• [WHAT YOU ARE ASKED TO DO]: Below are several entries. Transcribe exactly those lines that fall from the one with "[16,170,461,212] Harry Styles’" through the one with "[16,383,440,401] Justin Bieber", end lines included.

• [INPUT MATERIAL]:

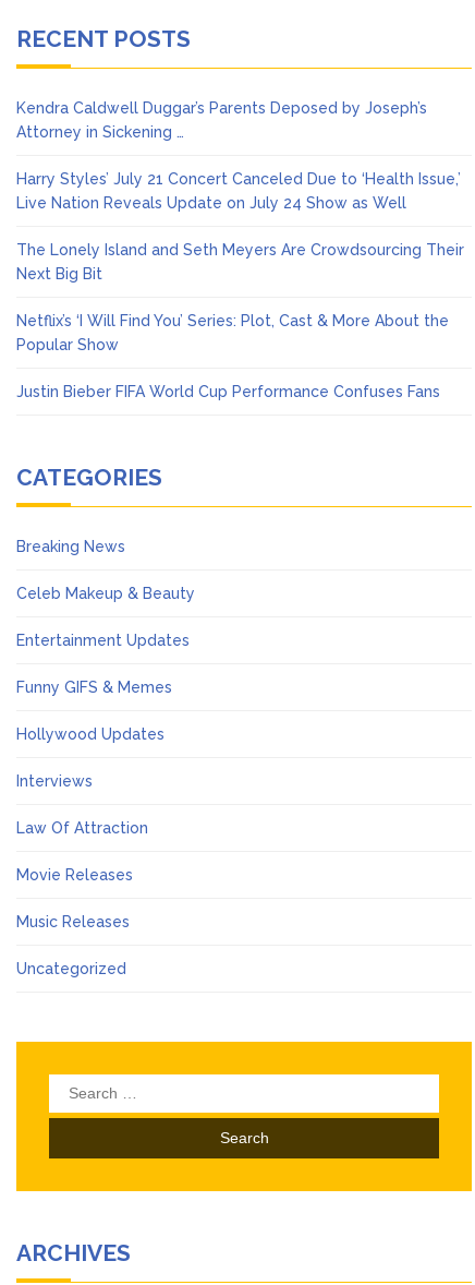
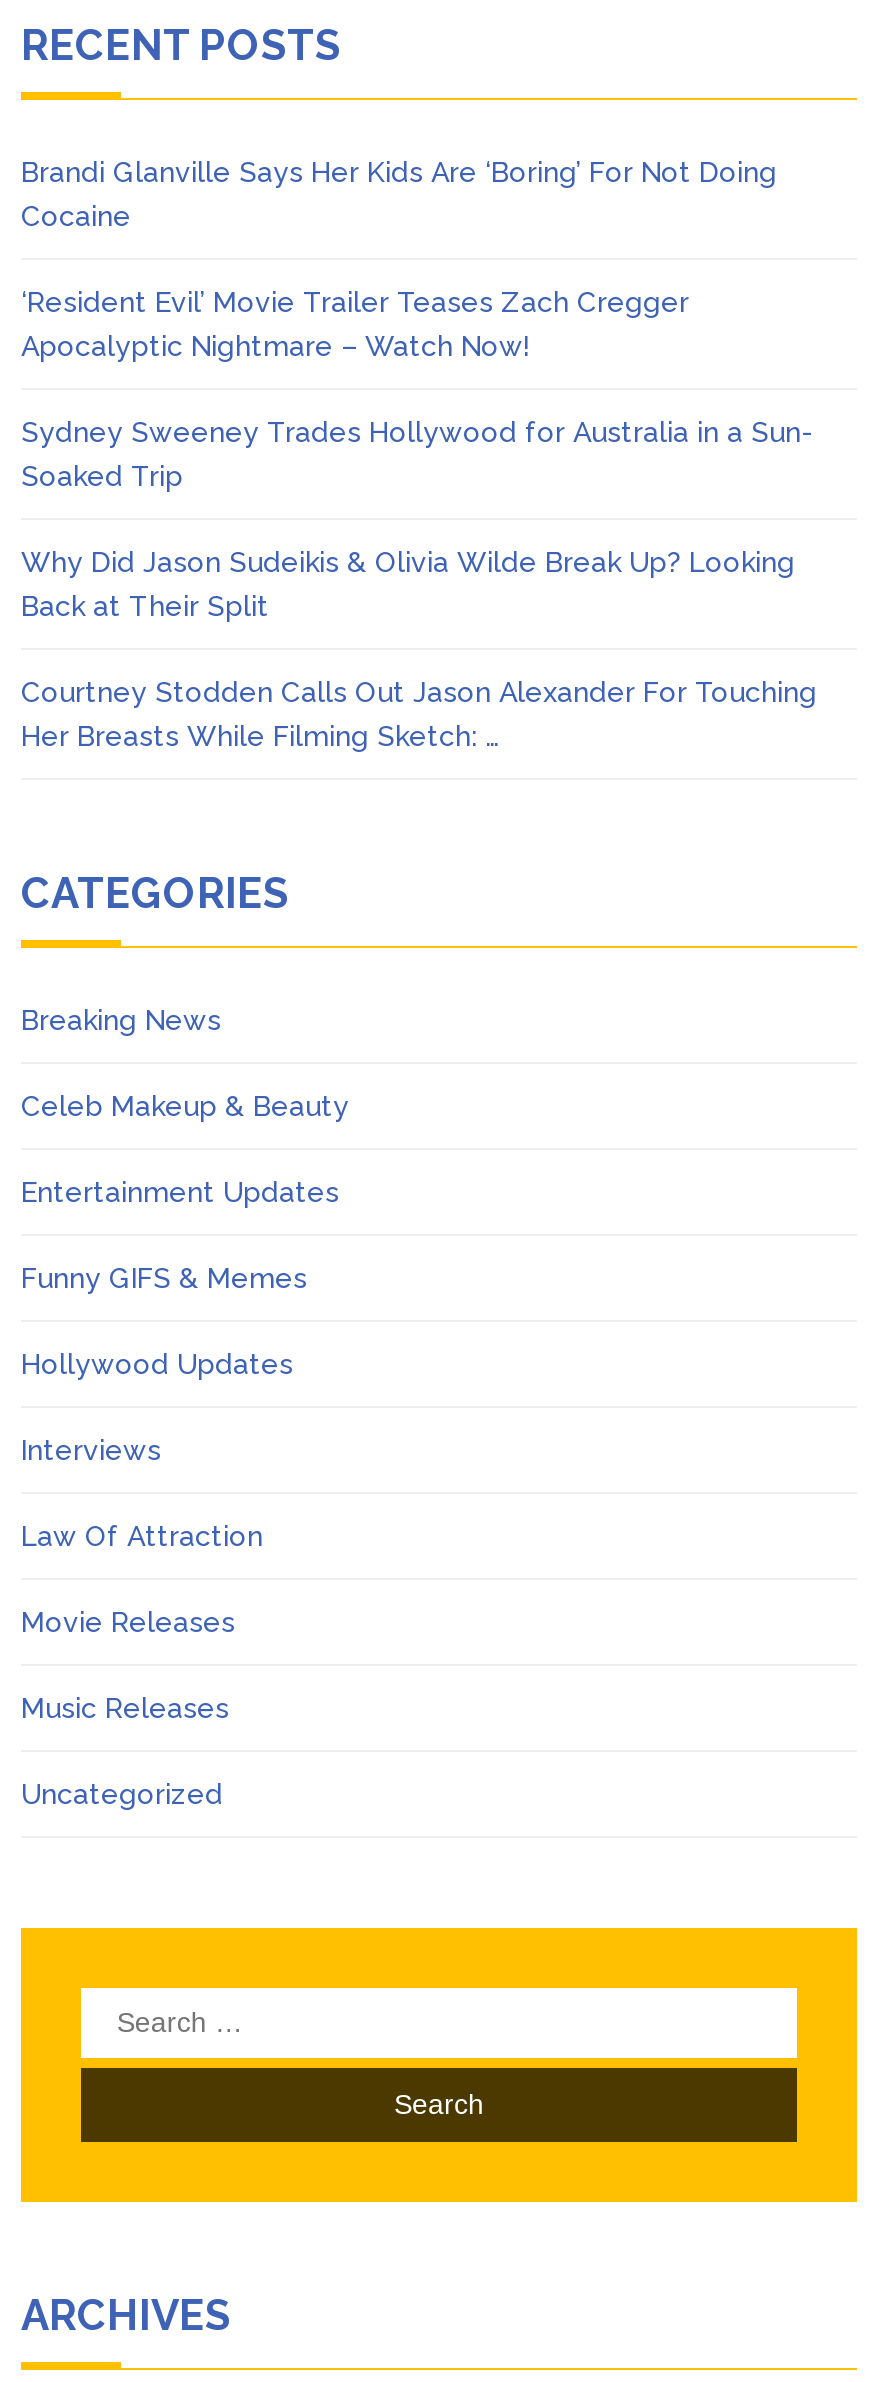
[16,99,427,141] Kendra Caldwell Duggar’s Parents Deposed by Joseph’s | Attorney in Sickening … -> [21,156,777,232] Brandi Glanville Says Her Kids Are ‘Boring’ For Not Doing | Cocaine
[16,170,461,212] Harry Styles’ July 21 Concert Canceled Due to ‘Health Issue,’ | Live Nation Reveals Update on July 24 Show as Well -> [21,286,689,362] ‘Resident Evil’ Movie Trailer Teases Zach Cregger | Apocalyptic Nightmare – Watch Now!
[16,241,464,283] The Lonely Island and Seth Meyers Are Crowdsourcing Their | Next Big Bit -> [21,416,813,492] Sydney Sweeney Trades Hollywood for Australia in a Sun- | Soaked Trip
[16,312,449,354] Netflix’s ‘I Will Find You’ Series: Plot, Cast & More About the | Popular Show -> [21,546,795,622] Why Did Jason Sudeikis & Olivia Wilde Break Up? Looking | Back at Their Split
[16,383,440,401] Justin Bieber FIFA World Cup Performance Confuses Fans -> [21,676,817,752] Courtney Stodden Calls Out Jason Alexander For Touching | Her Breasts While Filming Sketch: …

...

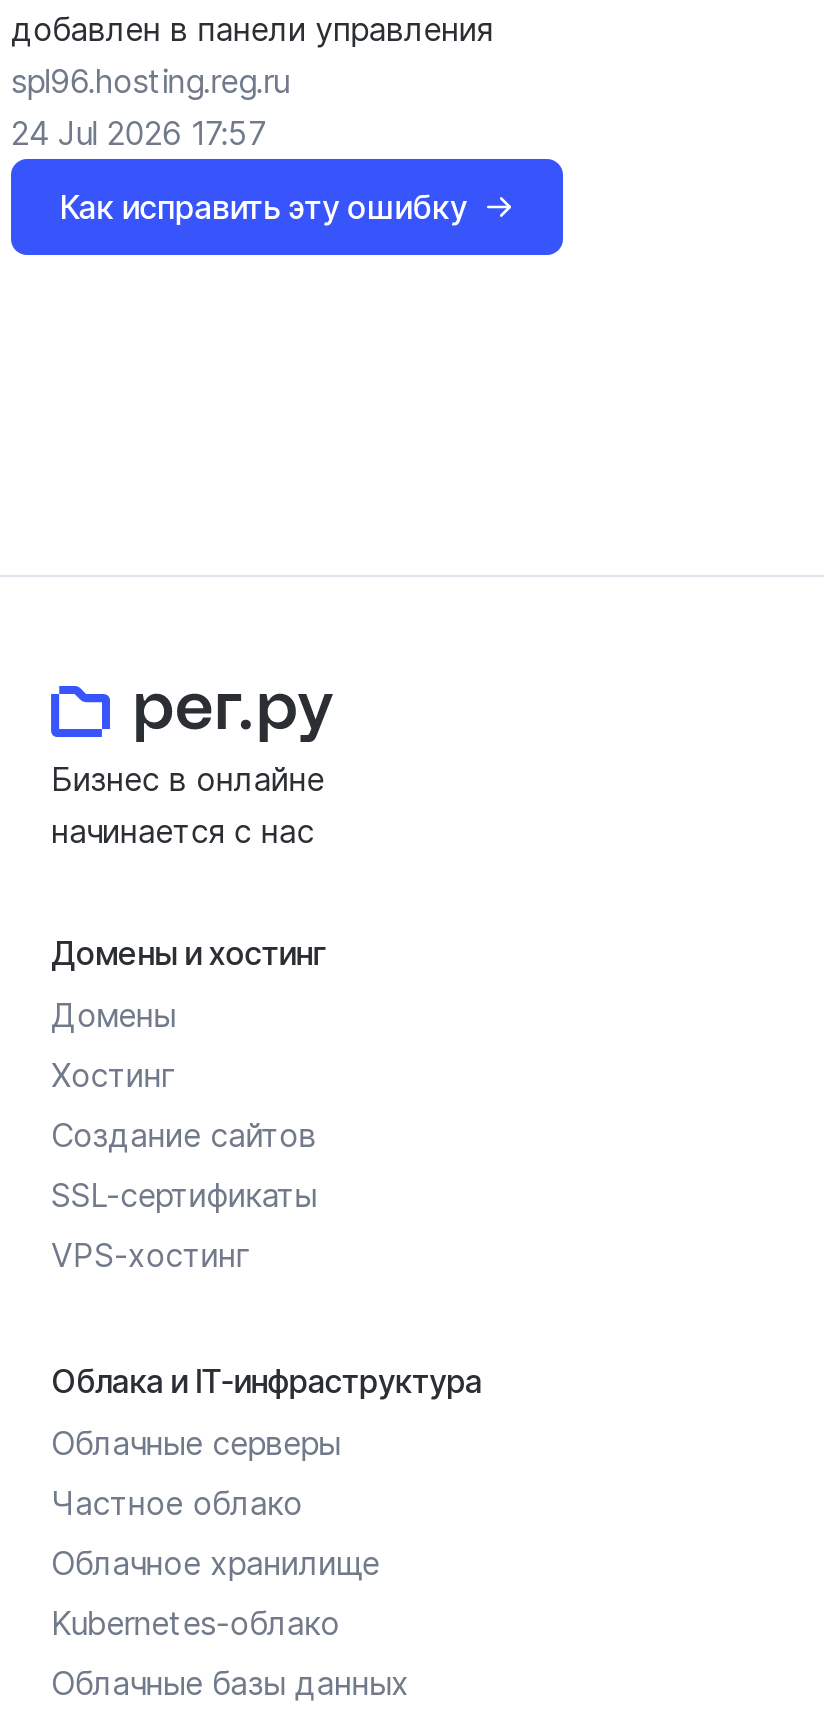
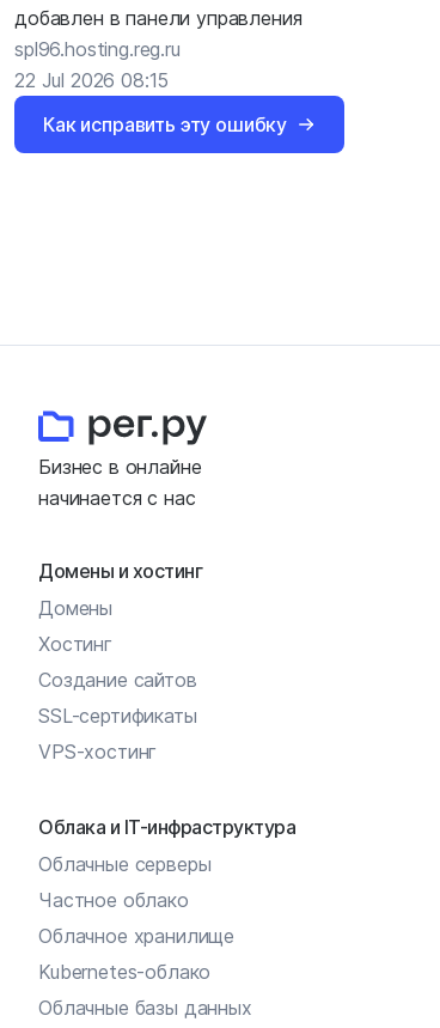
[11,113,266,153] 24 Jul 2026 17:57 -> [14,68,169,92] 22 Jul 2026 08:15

• [FINISHED TASK]:
[16,170,461,212] Harry Styles’ July 21 Concert Canceled Due to ‘Health Issue,’ | Live Nation Reveals Update on July 24 Show as Well -> [21,286,689,362] ‘Resident Evil’ Movie Trailer Teases Zach Cregger | Apocalyptic Nightmare – Watch Now!
[16,241,464,283] The Lonely Island and Seth Meyers Are Crowdsourcing Their | Next Big Bit -> [21,416,813,492] Sydney Sweeney Trades Hollywood for Australia in a Sun- | Soaked Trip
[16,312,449,354] Netflix’s ‘I Will Find You’ Series: Plot, Cast & More About the | Popular Show -> [21,546,795,622] Why Did Jason Sudeikis & Olivia Wilde Break Up? Looking | Back at Their Split
[16,383,440,401] Justin Bieber FIFA World Cup Performance Confuses Fans -> [21,676,817,752] Courtney Stodden Calls Out Jason Alexander For Touching | Her Breasts While Filming Sketch: …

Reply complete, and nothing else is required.